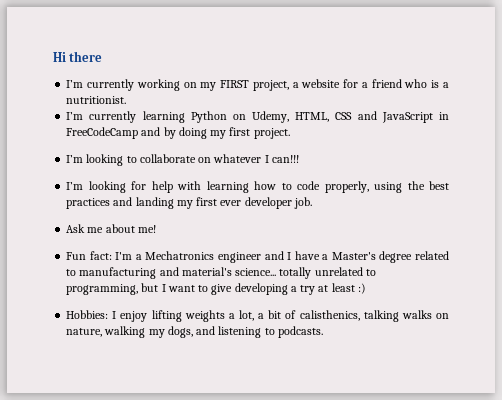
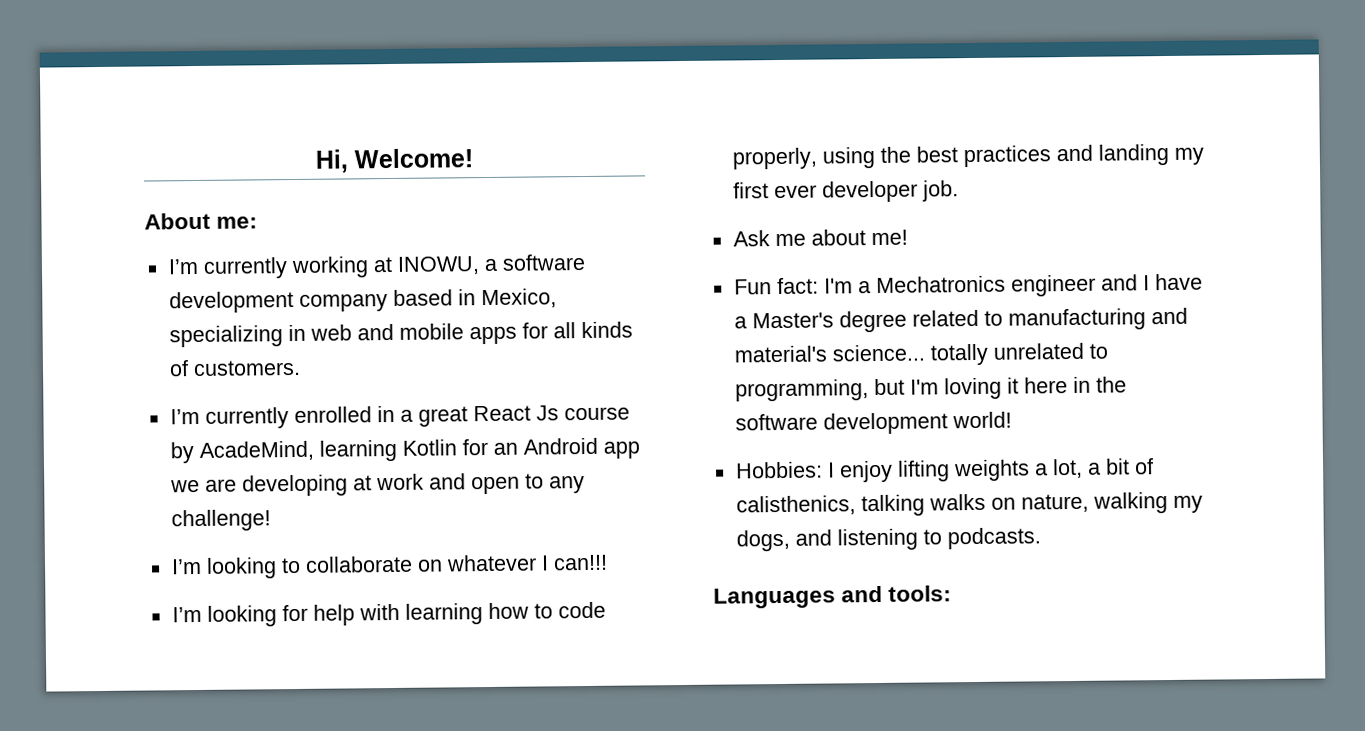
- Hi there
+ Hi, Welcome!
+ About me:
- I’m currently working on my FIRST project, a website for a friend who is a nutritionist.
- I’m currently learning Python on Udemy, HTML, CSS and JavaScript in FreeCodeCamp and by doing my first project.
+ I’m currently working at INOWU, a software development company based in Mexico, specializing in web and mobile apps for all kinds of customers.
+ I’m currently enrolled in a great React Js course by AcadeMind, learning Kotlin for an Android app we are developing at work and open to any challenge!
- Fun fact: I'm a Mechatronics engineer and I have a Master's degree related to manufacturing and material's science... totally unrelated to programming, but I want to give developing a try at least :)
+ Fun fact: I'm a Mechatronics engineer and I have a Master's degree related to manufacturing and material's science... totally unrelated to programming, but I'm loving it here in the software development world!
+ Languages and tools:

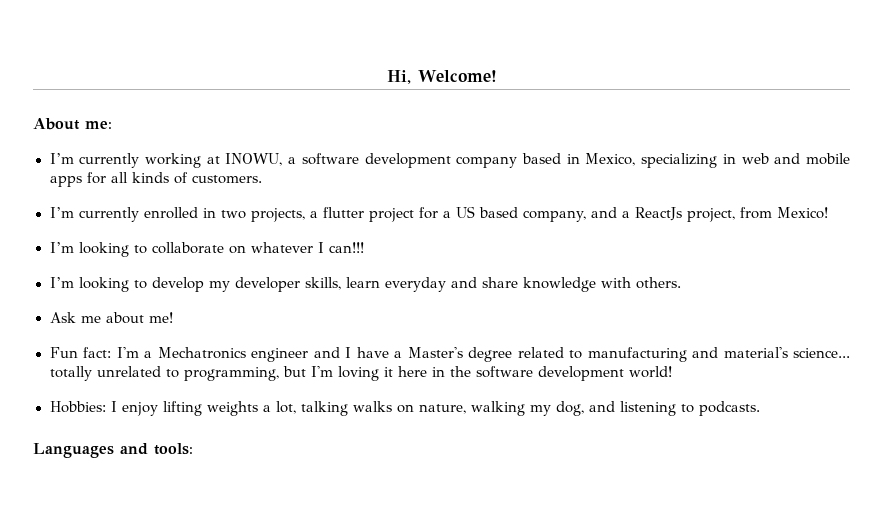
- I’m currently enrolled in a great React Js course by AcadeMind, learning Kotlin for an Android app we are developing at work and open to any challenge!
+ I’m currently enrolled in two projects, a flutter project for a US based company, and a ReactJs project, from Mexico!
- I’m looking for help with learning how to code properly, using the best practices and landing my first ever developer job.
+ I’m looking to develop my developer skills, learn everyday and share knowledge with others.
- Hobbies: I enjoy lifting weights a lot, a bit of calisthenics, talking walks on nature, walking my dogs, and listening to podcasts.
+ Hobbies: I enjoy lifting weights a lot, talking walks on nature, walking my dog, and listening to podcasts.

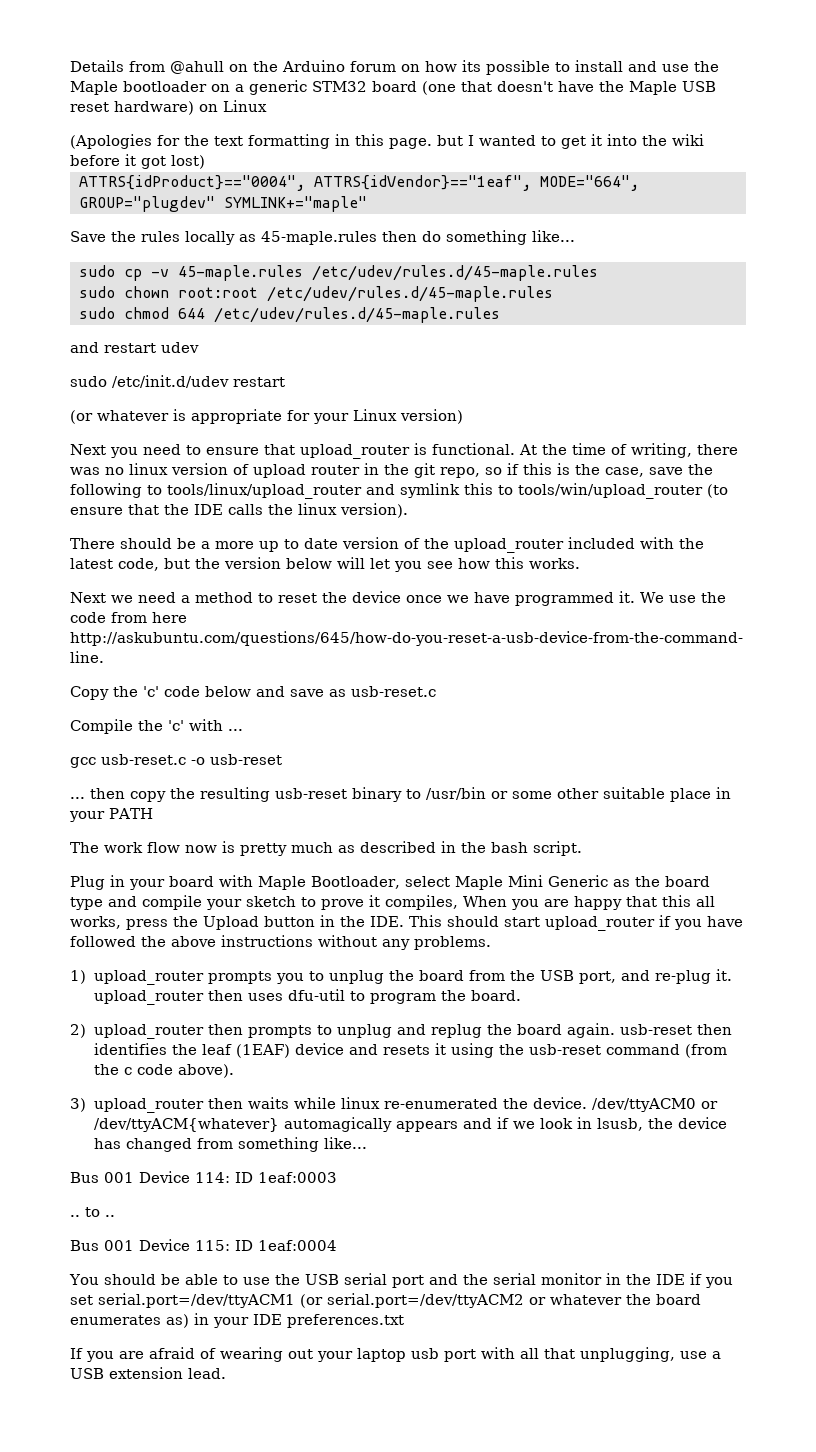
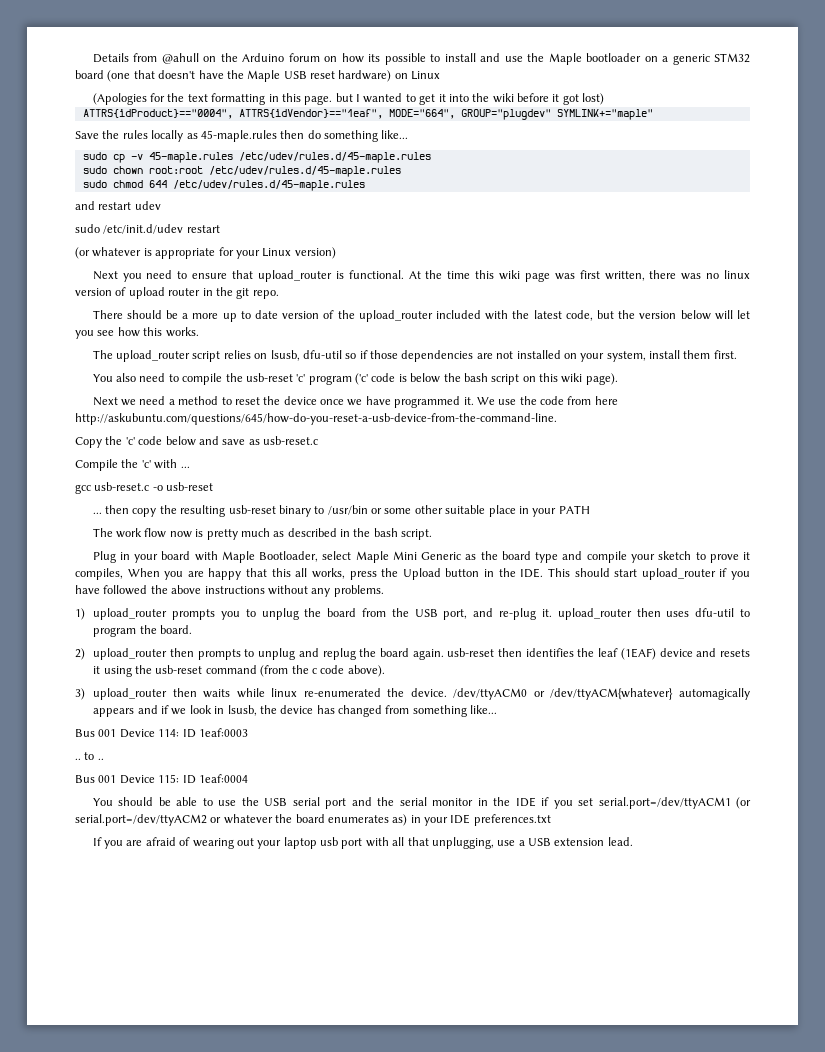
- At the time of writing, there was no linux version of upload router in the git repo, so if this is the case, save the following to tools/linux/upload_router and symlink this to tools/win/upload_router (to ensure that the IDE calls the linux version).
+ At the time this wiki page was first written, there was no linux version of upload router in the git repo.
+ The upload_router script relies on lsusb, dfu-util so if those dependencies are not installed on your system, install them first.
+ You also need to compile the usb-reset 'c' program ('c' code is below the bash script on this wiki page).

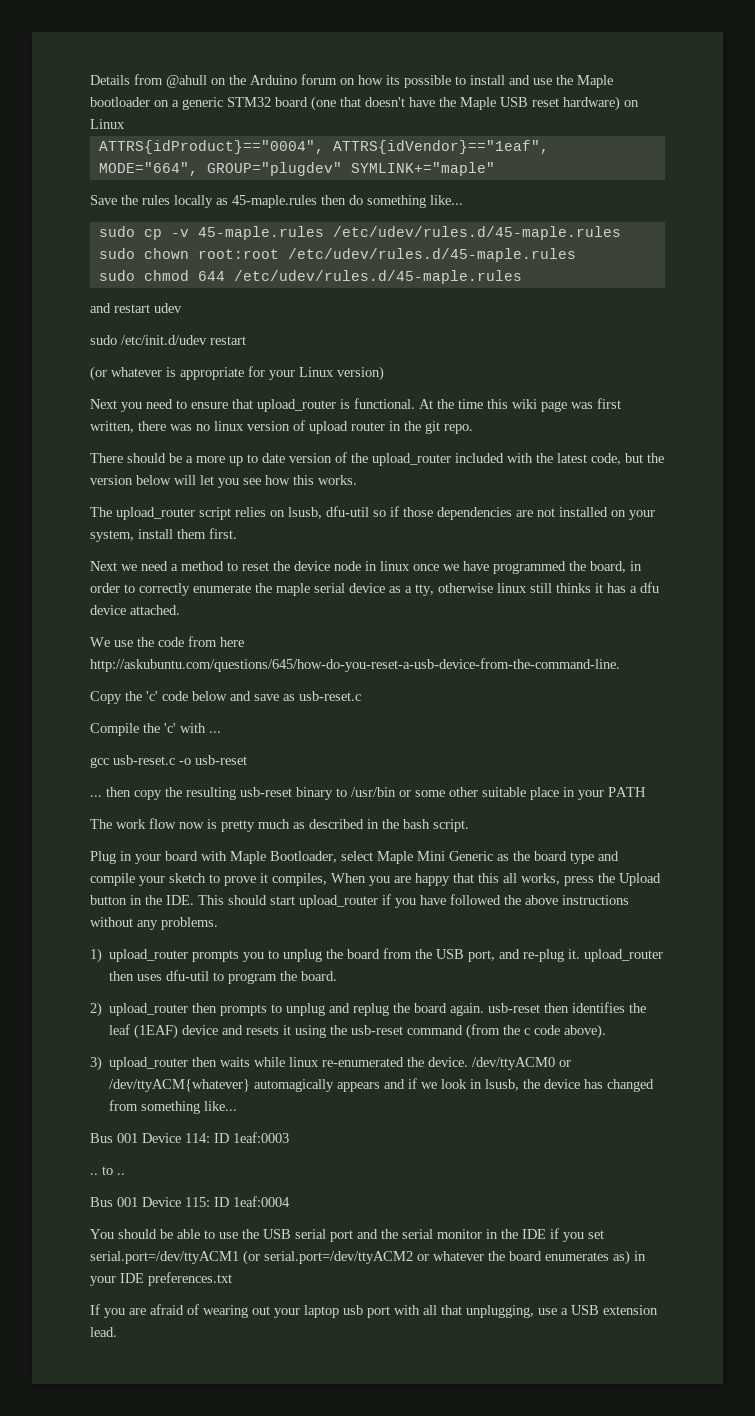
- (Apologies for the text formatting in this page. but I wanted to get it into the wiki before it got lost)
- You also need to compile the usb-reset 'c' program ('c' code is below the bash script on this wiki page).
- Next we need a method to reset the device once we have programmed it. We use the code from here http://askubuntu.com/questions/645/how-do-you-reset-a-usb-device-from-the-command-line.
+ Next we need a method to reset the device node in linux once we have programmed the board, in order to correctly enumerate the maple serial device as a tty, otherwise linux still thinks it has a dfu device attached.
+ We use the code from here http://askubuntu.com/questions/645/how-do-you-reset-a-usb-device-from-the-command-line.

- [WHAT THE TASK ASKS] Go through the entries and copy each line holding the string "time".

- [TASK RESULT]
- At the time of writing, there was no linux version of upload router in the git repo, so if this is the case, save the following to tools/linux/upload_router and symlink this to tools/win/upload_router (to ensure that the IDE calls the linux version).
+ At the time this wiki page was first written, there was no linux version of upload router in the git repo.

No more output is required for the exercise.